→ **YOUR INSTRUCTIONS**
The copy you print must match the listing exactly, with its pictures removed.

→ **AVAILABLE DATA**
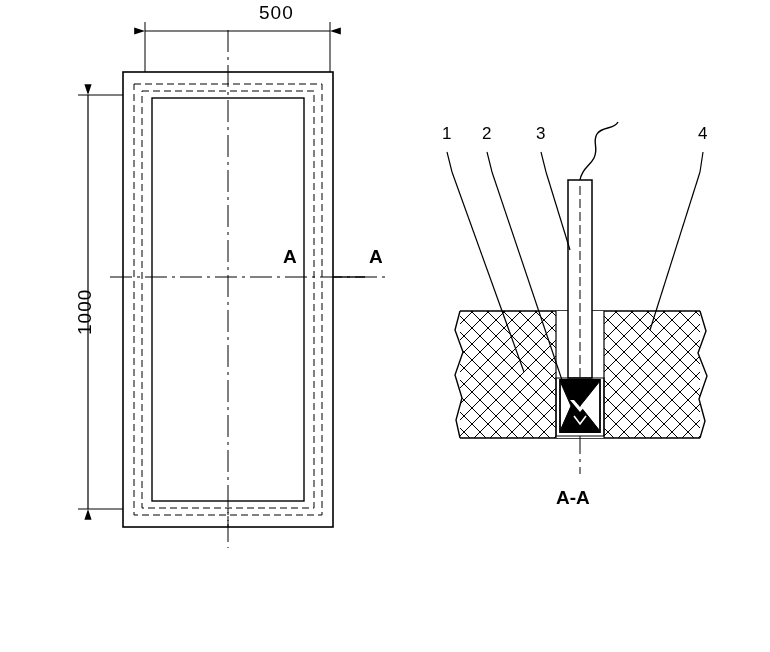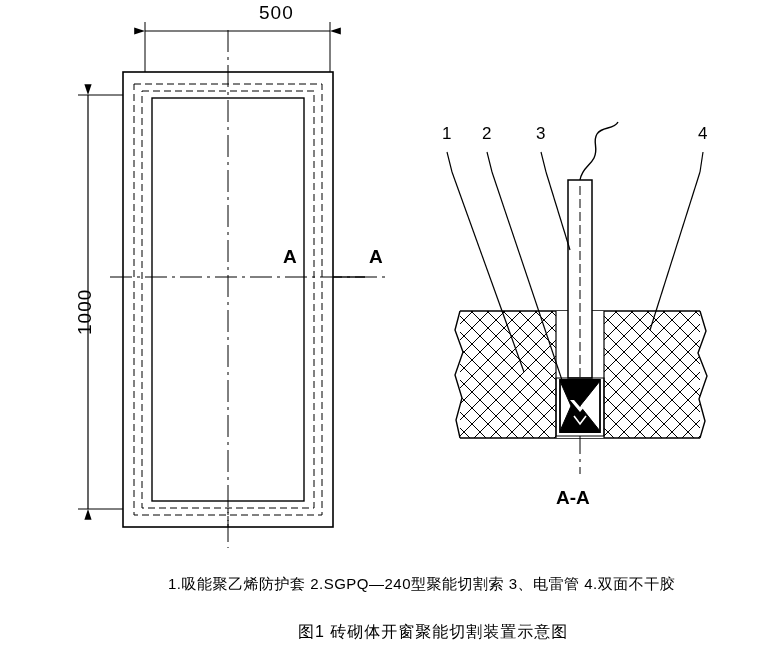--- a/index.html
+++ b/index.html
@@ -164,17 +164,15 @@
 
   <div class="lbl sect-text" style="left:369px; top:246px;">A</div>
 
   <div class="lbl num-text" style="left:442px; top:124px;">1</div>
   <div class="lbl num-text" style="left:482px; top:124px;">2</div>
   <div class="lbl num-text" style="left:536px; top:124px;">3</div>
   <div class="lbl num-text" style="left:698px; top:124px;">4</div>
 
   <div class="lbl sect-text" style="left:556px; top:487px;">A-A</div>
 
-  <div class="lbl caption-legend" style="left:168px; top:575px;">1.吸能聚乙烯防护套  2.SGPQ—240型聚能切割索  3、电雷管  4.双面不干胶</div>
 
-  <div class="lbl caption-title" style="left:298px; top:622px;">图1  砖砌体开窗聚能切割装置示意图</div>
 
 </div>
 
 </body></html>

→ **FINISHED EXERCISE**
--- a/index.html
+++ b/index.html
@@ -164,17 +164,15 @@
 
   <div class="lbl sect-text" style="left:369px; top:246px;">A</div>
 
   <div class="lbl num-text" style="left:442px; top:124px;">1</div>
   <div class="lbl num-text" style="left:482px; top:124px;">2</div>
   <div class="lbl num-text" style="left:536px; top:124px;">3</div>
   <div class="lbl num-text" style="left:698px; top:124px;">4</div>
 
   <div class="lbl sect-text" style="left:556px; top:487px;">A-A</div>
 
-  <div class="lbl caption-legend" style="left:168px; top:575px;">1.吸能聚乙烯防护套  2.SGPQ—240型聚能切割索  3、电雷管  4.双面不干胶</div>
 
-  <div class="lbl caption-title" style="left:298px; top:622px;">图1  砖砌体开窗聚能切割装置示意图</div>
 
 </div>
 
 </body></html>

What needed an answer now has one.